En ce qui concerne la pénurie de sucre, la grogne des détaillants ne semble pas tomber dans l’oreille d’un sourd. A en croire les services du ministère du Commerce, des solutions sont en passe d’être mises en place pour régler le problème de l’approvisionnement du marché. À partir de ce lundi, annonçait le chef du Service régional du Commerce Serigne Diaw, la Compagnie sucrière sénégalaise (CSS) va ouvrit un dépôt à Hann Bel-Air pour ne plus laisser les détaillants à la merci des grands commerçants.

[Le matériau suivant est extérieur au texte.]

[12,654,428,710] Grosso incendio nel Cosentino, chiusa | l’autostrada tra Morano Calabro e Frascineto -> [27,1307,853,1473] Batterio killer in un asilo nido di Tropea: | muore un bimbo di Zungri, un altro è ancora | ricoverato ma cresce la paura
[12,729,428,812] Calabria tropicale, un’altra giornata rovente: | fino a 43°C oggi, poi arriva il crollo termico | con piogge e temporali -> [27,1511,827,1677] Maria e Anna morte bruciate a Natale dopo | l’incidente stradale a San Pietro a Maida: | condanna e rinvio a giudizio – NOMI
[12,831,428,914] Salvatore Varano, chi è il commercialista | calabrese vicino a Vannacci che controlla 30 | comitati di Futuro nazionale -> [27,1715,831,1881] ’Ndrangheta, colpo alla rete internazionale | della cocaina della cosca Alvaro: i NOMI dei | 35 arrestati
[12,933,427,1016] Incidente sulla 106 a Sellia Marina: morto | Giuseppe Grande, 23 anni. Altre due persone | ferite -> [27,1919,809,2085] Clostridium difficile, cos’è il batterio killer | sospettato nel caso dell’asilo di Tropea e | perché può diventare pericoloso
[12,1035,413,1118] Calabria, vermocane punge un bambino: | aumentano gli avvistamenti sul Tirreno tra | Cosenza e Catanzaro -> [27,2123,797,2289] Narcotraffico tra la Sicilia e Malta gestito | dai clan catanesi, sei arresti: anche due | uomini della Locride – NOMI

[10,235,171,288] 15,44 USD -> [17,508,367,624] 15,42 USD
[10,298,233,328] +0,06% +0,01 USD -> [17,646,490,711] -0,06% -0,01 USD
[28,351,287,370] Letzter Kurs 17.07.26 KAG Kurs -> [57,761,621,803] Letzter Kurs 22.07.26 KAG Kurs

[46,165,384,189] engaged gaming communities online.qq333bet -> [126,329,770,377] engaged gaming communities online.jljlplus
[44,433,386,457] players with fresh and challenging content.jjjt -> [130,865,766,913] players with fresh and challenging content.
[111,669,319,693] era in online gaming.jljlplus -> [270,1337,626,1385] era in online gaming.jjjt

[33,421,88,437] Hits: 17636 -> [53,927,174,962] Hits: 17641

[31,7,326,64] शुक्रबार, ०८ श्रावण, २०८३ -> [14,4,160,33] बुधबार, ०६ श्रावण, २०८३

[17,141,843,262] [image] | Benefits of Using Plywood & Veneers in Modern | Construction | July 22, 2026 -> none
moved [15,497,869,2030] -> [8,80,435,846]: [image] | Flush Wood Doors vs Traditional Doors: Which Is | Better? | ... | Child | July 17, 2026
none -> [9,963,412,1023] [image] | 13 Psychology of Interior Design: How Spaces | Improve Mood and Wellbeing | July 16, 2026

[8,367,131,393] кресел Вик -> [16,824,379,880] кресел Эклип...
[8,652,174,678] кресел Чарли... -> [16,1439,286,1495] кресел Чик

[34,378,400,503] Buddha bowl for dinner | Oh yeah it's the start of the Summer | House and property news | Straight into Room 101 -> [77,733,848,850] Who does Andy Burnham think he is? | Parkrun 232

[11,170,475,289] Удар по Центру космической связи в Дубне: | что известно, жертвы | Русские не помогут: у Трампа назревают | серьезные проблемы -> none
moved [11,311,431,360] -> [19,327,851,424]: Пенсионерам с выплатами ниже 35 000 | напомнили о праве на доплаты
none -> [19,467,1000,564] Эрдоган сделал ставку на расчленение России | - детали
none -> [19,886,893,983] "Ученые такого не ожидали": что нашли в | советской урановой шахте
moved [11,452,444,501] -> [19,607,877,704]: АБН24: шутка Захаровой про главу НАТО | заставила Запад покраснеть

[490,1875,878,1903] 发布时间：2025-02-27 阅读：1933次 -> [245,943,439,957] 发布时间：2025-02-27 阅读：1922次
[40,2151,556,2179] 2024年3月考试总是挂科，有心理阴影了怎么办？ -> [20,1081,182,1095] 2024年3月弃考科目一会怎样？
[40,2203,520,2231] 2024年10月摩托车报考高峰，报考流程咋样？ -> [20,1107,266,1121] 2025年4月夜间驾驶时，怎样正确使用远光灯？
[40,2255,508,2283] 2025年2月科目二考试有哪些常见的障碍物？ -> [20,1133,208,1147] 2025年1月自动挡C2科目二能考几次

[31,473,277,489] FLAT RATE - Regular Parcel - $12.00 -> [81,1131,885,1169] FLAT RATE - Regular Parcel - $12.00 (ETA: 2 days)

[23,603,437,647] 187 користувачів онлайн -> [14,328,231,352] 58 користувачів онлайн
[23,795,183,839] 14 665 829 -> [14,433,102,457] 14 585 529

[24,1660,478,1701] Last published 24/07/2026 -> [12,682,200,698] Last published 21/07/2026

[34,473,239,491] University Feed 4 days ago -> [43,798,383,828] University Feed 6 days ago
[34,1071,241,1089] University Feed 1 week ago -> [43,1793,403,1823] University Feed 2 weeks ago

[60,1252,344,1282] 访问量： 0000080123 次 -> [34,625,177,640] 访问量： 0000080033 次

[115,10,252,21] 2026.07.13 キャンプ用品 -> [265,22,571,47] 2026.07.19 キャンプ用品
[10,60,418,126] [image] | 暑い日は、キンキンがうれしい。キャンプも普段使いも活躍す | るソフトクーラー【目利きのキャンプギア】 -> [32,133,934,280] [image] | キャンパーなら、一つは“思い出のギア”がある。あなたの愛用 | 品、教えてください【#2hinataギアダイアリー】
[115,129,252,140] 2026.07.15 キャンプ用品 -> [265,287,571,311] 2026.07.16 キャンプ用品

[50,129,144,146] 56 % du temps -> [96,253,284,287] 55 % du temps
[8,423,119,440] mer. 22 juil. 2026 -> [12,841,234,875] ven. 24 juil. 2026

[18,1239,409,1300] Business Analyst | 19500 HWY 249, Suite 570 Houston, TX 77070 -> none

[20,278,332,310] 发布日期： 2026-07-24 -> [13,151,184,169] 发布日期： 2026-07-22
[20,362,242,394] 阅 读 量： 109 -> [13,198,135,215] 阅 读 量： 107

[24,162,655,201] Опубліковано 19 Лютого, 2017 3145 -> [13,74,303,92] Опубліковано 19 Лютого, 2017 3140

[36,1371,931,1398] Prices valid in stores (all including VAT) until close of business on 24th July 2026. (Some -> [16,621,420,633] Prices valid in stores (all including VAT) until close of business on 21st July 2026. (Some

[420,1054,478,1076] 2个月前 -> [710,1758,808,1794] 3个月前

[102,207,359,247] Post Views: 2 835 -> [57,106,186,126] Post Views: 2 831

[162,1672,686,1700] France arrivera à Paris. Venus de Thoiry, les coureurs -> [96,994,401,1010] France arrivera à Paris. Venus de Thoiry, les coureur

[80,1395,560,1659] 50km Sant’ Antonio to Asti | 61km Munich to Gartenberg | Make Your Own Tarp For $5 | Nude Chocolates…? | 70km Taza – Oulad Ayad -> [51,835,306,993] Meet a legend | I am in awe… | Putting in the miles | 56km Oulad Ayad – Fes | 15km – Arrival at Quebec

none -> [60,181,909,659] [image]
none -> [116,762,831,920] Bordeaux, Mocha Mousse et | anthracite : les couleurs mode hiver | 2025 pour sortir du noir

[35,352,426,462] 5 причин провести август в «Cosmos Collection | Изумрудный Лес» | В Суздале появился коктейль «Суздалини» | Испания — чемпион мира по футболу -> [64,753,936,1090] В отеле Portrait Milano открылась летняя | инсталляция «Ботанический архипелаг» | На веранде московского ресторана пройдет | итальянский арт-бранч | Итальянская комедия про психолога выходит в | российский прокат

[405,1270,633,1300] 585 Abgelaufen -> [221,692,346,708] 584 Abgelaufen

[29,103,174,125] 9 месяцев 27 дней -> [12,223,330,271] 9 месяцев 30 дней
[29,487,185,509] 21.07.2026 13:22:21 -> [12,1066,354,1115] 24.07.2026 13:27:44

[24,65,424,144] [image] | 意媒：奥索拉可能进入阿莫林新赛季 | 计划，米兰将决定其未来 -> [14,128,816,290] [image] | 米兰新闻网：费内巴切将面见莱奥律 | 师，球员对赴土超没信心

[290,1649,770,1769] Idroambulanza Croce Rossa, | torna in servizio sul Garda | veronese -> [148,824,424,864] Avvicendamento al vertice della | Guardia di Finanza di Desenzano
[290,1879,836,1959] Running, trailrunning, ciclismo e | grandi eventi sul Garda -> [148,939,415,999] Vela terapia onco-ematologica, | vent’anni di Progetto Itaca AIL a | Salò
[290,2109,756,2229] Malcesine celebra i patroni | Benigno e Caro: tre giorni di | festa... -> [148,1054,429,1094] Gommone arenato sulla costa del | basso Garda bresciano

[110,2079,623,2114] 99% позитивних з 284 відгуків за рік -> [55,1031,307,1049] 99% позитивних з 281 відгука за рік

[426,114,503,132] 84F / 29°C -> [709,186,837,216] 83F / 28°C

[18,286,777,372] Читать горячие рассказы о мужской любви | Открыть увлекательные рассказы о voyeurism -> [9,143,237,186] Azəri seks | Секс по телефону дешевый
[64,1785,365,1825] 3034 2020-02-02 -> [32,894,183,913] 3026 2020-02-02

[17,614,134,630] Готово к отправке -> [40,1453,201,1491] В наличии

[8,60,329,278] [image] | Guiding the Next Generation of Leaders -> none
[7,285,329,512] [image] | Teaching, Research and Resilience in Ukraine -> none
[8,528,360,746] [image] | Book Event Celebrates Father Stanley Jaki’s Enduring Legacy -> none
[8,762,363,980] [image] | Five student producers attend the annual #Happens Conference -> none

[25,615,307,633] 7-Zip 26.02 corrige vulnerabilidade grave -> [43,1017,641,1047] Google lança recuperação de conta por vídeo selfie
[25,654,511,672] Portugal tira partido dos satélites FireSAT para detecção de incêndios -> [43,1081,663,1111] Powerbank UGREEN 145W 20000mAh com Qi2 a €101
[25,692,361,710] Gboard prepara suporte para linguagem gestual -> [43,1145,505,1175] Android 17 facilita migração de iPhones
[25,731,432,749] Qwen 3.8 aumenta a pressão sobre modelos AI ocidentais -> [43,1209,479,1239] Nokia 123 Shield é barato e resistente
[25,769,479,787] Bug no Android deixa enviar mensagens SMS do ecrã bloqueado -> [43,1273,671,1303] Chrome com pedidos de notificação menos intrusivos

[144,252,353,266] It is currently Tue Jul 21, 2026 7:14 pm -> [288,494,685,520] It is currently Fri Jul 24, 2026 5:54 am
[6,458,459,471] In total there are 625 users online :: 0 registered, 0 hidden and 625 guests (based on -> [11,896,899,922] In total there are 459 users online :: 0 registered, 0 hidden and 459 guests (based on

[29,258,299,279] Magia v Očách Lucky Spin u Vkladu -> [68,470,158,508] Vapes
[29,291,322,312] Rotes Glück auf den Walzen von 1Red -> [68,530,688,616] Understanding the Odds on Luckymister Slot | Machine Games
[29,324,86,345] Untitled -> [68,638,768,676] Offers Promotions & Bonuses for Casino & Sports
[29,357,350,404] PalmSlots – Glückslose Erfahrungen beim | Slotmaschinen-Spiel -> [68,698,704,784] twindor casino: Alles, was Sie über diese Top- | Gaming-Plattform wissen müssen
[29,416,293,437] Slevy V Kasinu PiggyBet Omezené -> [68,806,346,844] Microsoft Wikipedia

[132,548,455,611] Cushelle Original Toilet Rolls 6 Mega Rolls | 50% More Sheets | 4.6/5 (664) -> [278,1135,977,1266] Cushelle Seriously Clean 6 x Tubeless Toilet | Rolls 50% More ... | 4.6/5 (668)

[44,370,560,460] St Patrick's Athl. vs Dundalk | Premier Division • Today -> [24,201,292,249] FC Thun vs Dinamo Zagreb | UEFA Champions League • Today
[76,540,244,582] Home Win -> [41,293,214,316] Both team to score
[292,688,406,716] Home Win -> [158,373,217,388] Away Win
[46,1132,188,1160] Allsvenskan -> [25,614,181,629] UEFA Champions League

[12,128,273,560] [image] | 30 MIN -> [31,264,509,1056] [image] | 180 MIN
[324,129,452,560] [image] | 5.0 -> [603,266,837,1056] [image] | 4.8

‘’Nous avons essayé de regrouper ces détaillants pour qu’ils puissent acheter directement auprès de la CSS. Nous avons tenu deux réunions pour les aider à disposer du sucre, mais ils n’avaient pas les capacités financières requises. Dès lundi, la CSS va ouvrir un dépôt à Dakar pour approvisionner les détaillants et les demi-grossistes’’, souligne-t-il dans le journal ‘’Le Soleil’’, non sans rappeler que les capacités de l’entreprise ont été sensiblement augmentées.

*Reste à savoir si l’ouverture d’un dépôt à Dakar va permettre de résoudre toutes les difficultés.